*Entries supplied*.
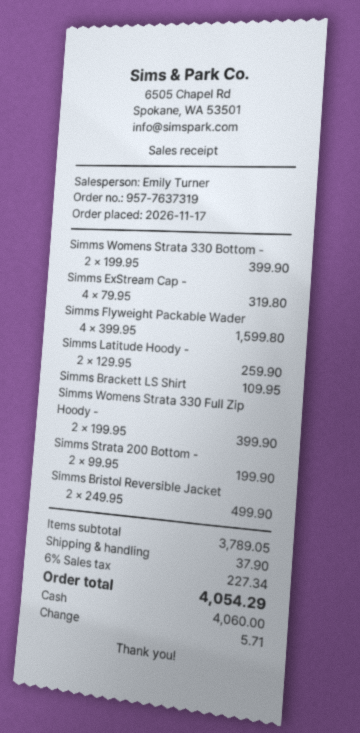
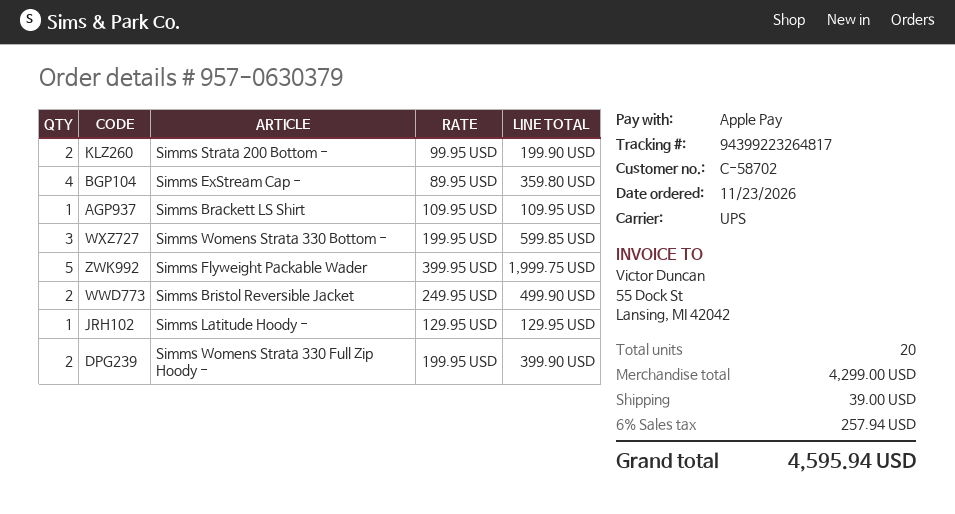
order number: 957-7637319 -> 957-0630379
order date: 2026-11-17 -> 2026-11-23
payment method: cash -> Apple Pay
Simms Womens Strata 330 Bottom -: 2 x 199.95 = 399.90 -> 3 x 199.95 = 599.85
Simms ExStream Cap -: 4 x 79.95 = 319.80 -> 4 x 89.95 = 359.80
Simms Flyweight Packable Wader: 4 x 399.95 = 1599.80 -> 5 x 399.95 = 1999.75
Simms Latitude Hoody -: 2 x 129.95 = 259.90 -> 1 x 129.95 = 129.95
subtotal: 3789.05 -> 4299.00
shipping: 37.90 -> 39.00
tax: 6% = 227.34 -> 6% = 257.94
total: 4054.29 -> 4595.94

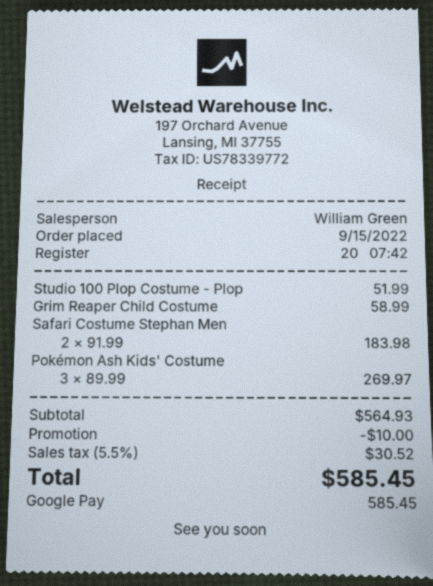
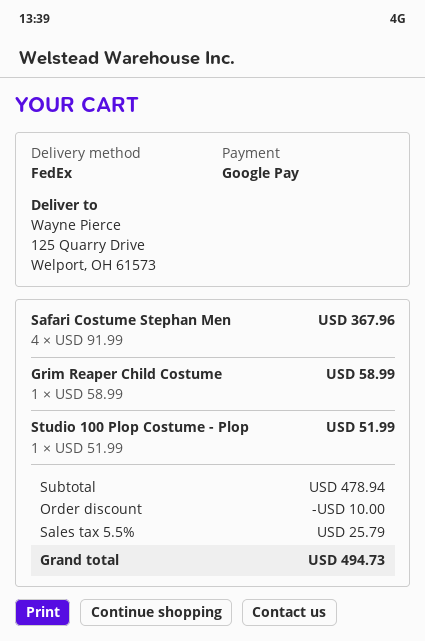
Safari Costume Stephan Men: 2 x 91.99 = 183.98 -> 4 x 91.99 = 367.96
Pokémon Ash Kids' Costume: 3 x 89.99 = 269.97 -> none
subtotal: 564.93 -> 478.94
tax: 5.5% = 30.52 -> 5.5% = 25.79
total: 585.45 -> 494.73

*Task statement*. Go through the material above and copy each line that holds the string "Costume".

*Result below*.
Safari Costume Stephan Men: 2 x 91.99 = 183.98 -> 4 x 91.99 = 367.96
Pokémon Ash Kids' Costume: 3 x 89.99 = 269.97 -> none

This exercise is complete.